Ball Aerospace: JPSS-1, the first Joint Polar Satellite Systems Spacecraft
Jan 19, 2021
Scott Asbury
Ball Aerospace: JPSS-1, the first Joint Polar Satellite Systems Spacecraft

Scott Asbury is the Engineering Director of Program Execution at Ball Aerospace in Boulder, Colorado.  Scott has 30 years of experience in the aerospace engineering field with 20 years at Ball Aerospace and 10 years at the National Aeronautics and Space Administration’s Langley Research Center in Hampton, Virginia.

At NASA, Scott conducted research on advanced aircraft and missile systems including leading wind-tunnel tests supporting development of the F-22 and F-35 military fighter aircraft. Scott later led human factors and aviation safety research and development projects focused on improving safety in general and commercial aviation operations.  As part of these R&D projects, Scott trained as a commercial pilot and flight instructor and gained practical aviation experience flying in the cockpit of regular scheduled flights with United Airlines.

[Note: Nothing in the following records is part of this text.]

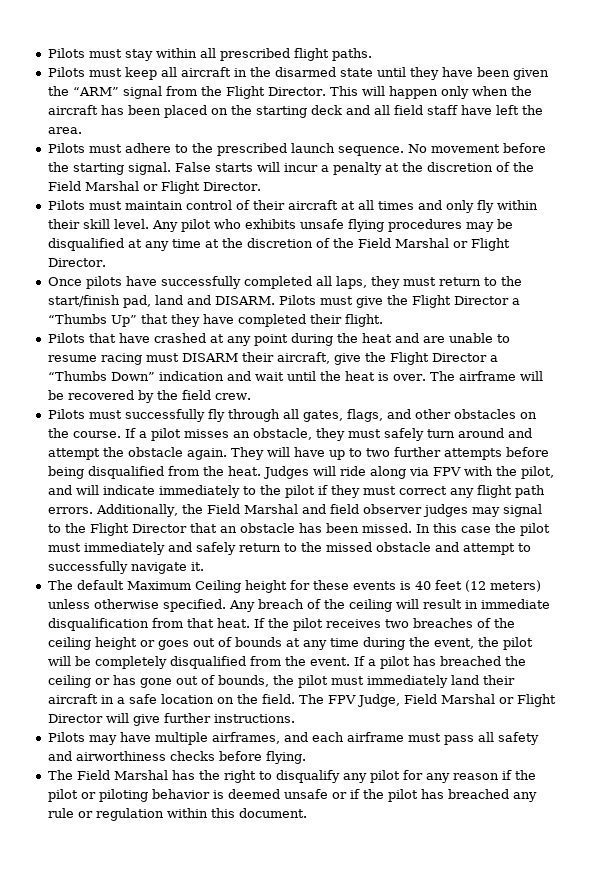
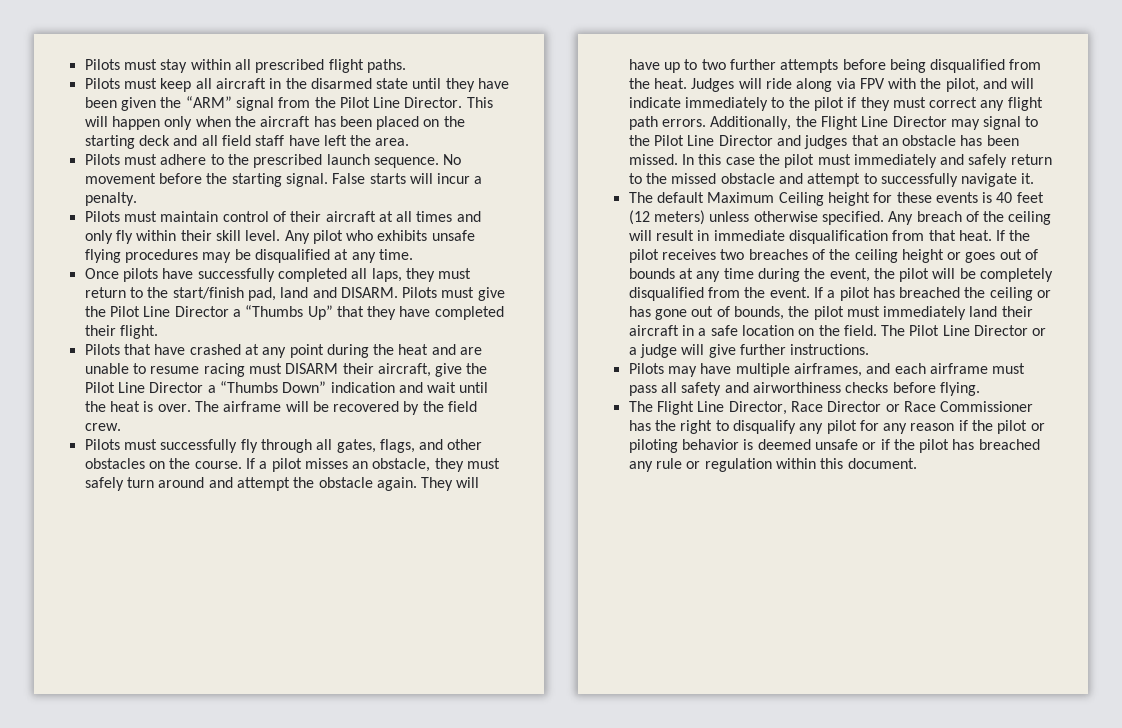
[225,86,265,99] Flight -> [339,97,401,108] Pilot Line
[332,162,534,175] [47,181,261,194] penalty at the discretion of the Field Marshal or Flight Director. -> [84,192,137,206] penalty.
[171,238,510,251] [47,258,106,267] time at the discretion of the Field Marshal or Flight Director. -> [378,249,413,260] time.
[411,295,451,308] Flight -> [109,306,171,317] Pilot Line
[389,352,429,365] Flight -> [84,382,145,393] Pilot Line
[206,504,542,517] [47,523,187,536] Field Marshal and field observer judges may signal to the Flight Director -> [820,116,1039,130] [628,135,848,149] Flight Line Director may signal to the Pilot Line Director and judges
[327,694,556,707] [47,714,103,723] FPV Judge, Field Marshal or Flight Director -> [909,325,1047,336] [628,344,677,358] Pilot Line Director or a judge
[76,770,168,780] Field Marshal -> [656,401,1034,415] Flight Line Director, Race Director or Race Commissioner

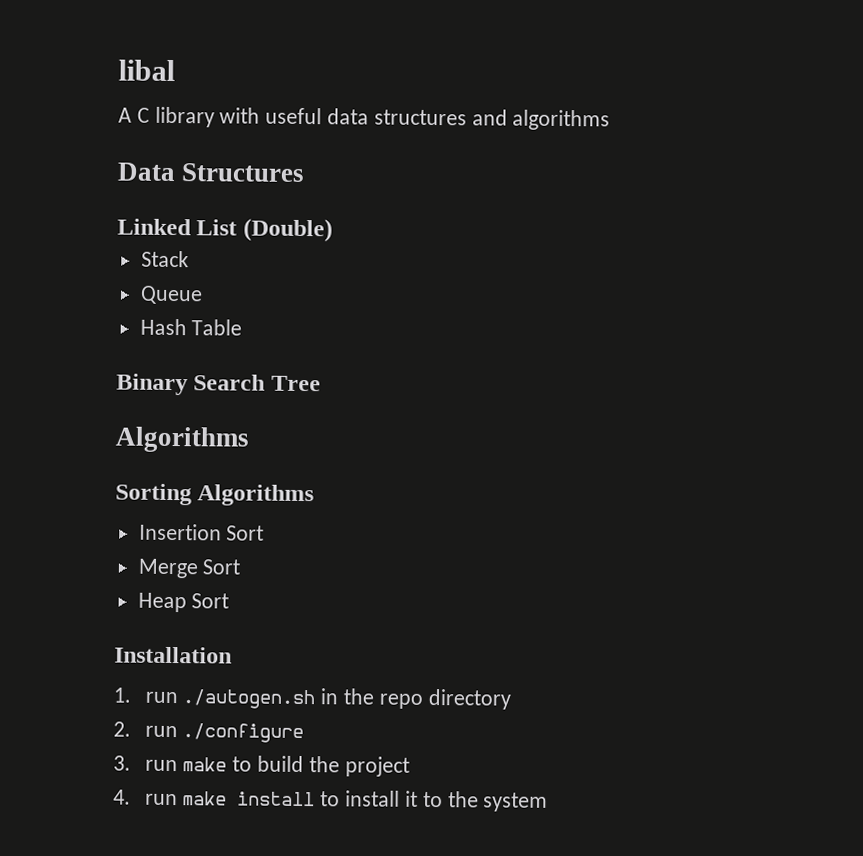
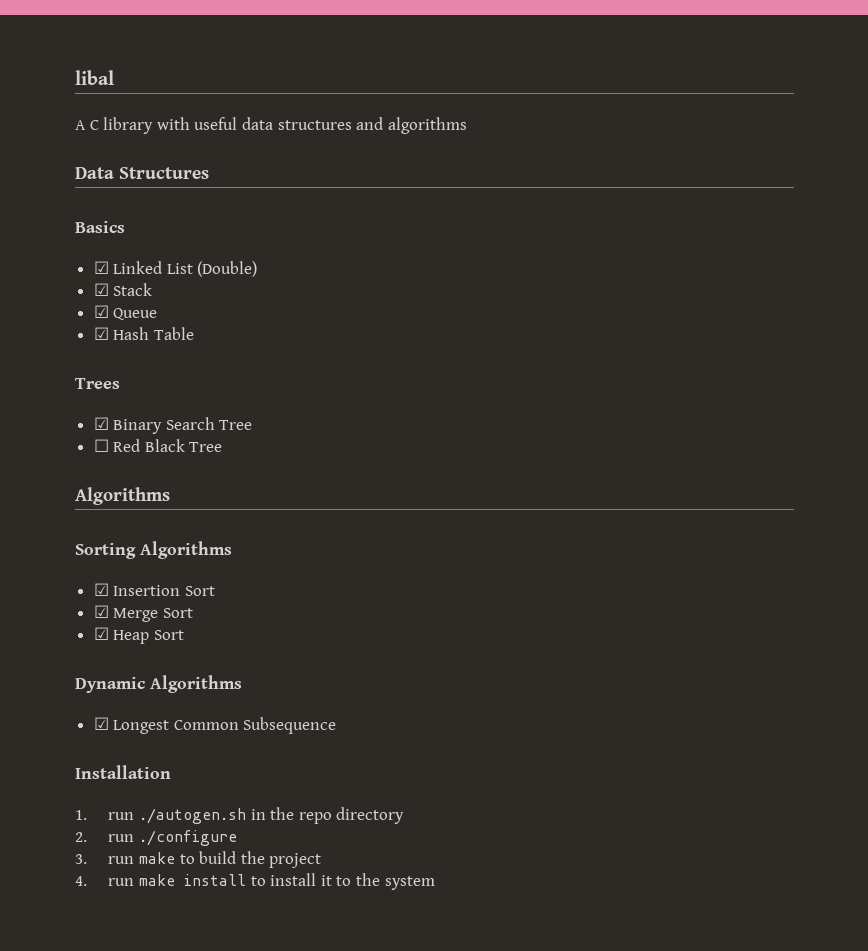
(306, 173) none -> [75,221,125,233] [93,261,109,274] Basics // ☑
(333, 230) none -> [93,283,109,296] ☑
(189, 259) none -> [93,305,109,318] ☑
(203, 295) none -> [93,327,109,340] ☑
(243, 327) none -> [75,378,120,389] [93,417,109,430] Trees // ☑
(321, 383) none -> [93,439,223,452] // ☐ Red Black Tree
(315, 495) none -> [93,583,109,596] ☑
(265, 533) none -> [93,605,109,618] ☑
(241, 567) none -> [93,627,109,640] ☑
(230, 601) none -> [75,675,242,693] [93,717,337,734] // Dynamic Algorithms // ☑ Longest Common Subsequence

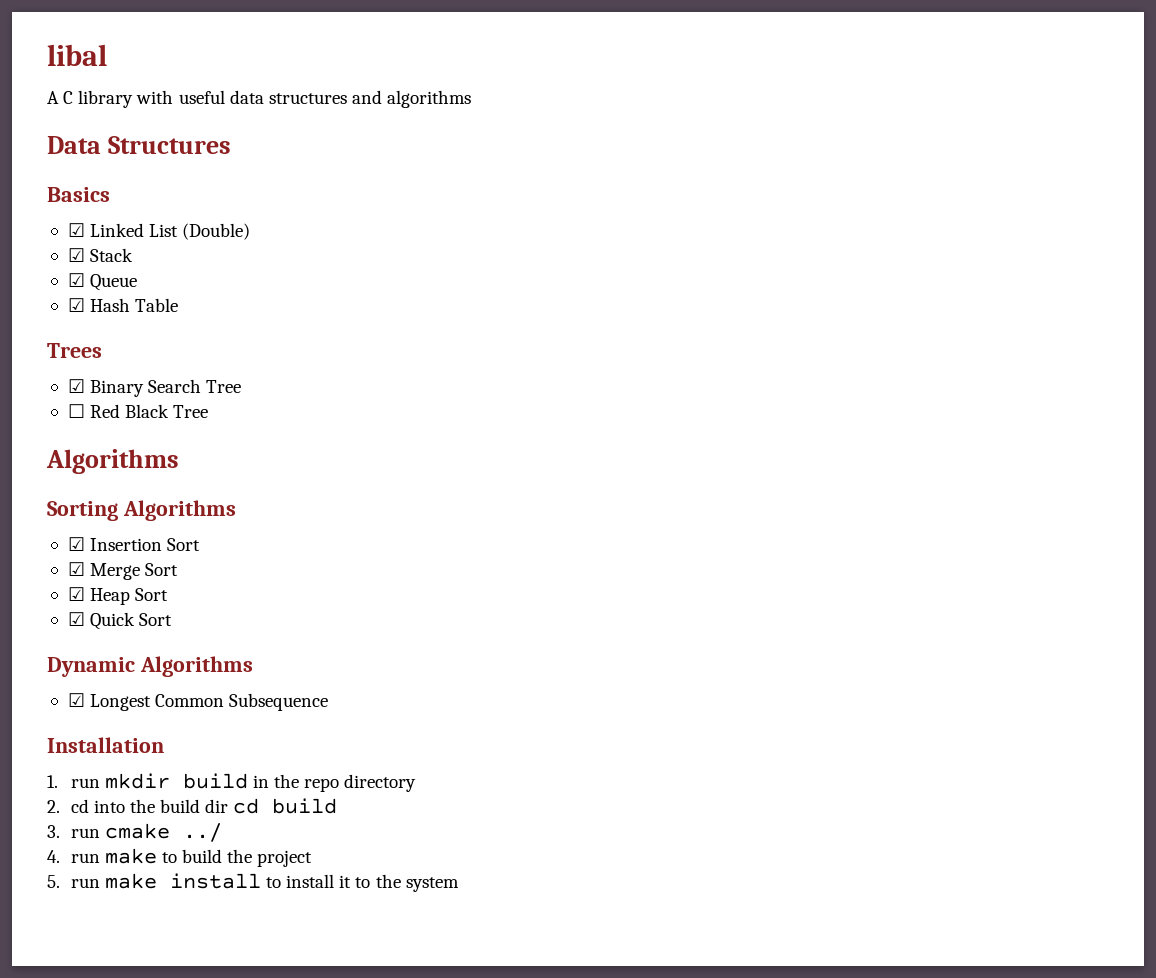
(184, 635) none -> [67,612,173,630] // ☑ Quick Sort
[139,808,247,824] ./autogen.sh -> [104,773,248,789] mkdir build
[108,830,238,846] [75,854,87,864] run ./configure // 3. -> [70,798,338,814] [47,823,222,842] [47,850,60,863] cd into the build dir cd build // 3. run cmake ../ // 4.
[75,876,87,886] 4. -> [47,875,60,888] 5.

At Ball Aerospace, Scott has led a wide variety of spaceflight instrument and satellite programs supporting missions for NASA, NOAA and the DoD. Scott will be speaking today on one of his larger programs, the first Joint Polar Satellite Systems Spacecraft, known as JPSS-1.  Launched in November 2017, JPSS-1 is the primary, polar-orbiting, operational weather satellite for the United States.  Scott will provide a brief overview of the design and development of JPSS-1 and will show examples of how the satellite data is used to predict and prepare for severe weather events.

Scott is a 1990 graduate of Virginia Tech in Aerospace Engineering, a 1997 graduate of The George Washington University in Engineering Management and a 2000 graduate of the Flight Safety International’s Commercial Pilot Training Program. Scott, his wife Jennifer and daughter Audrey live in Niwot.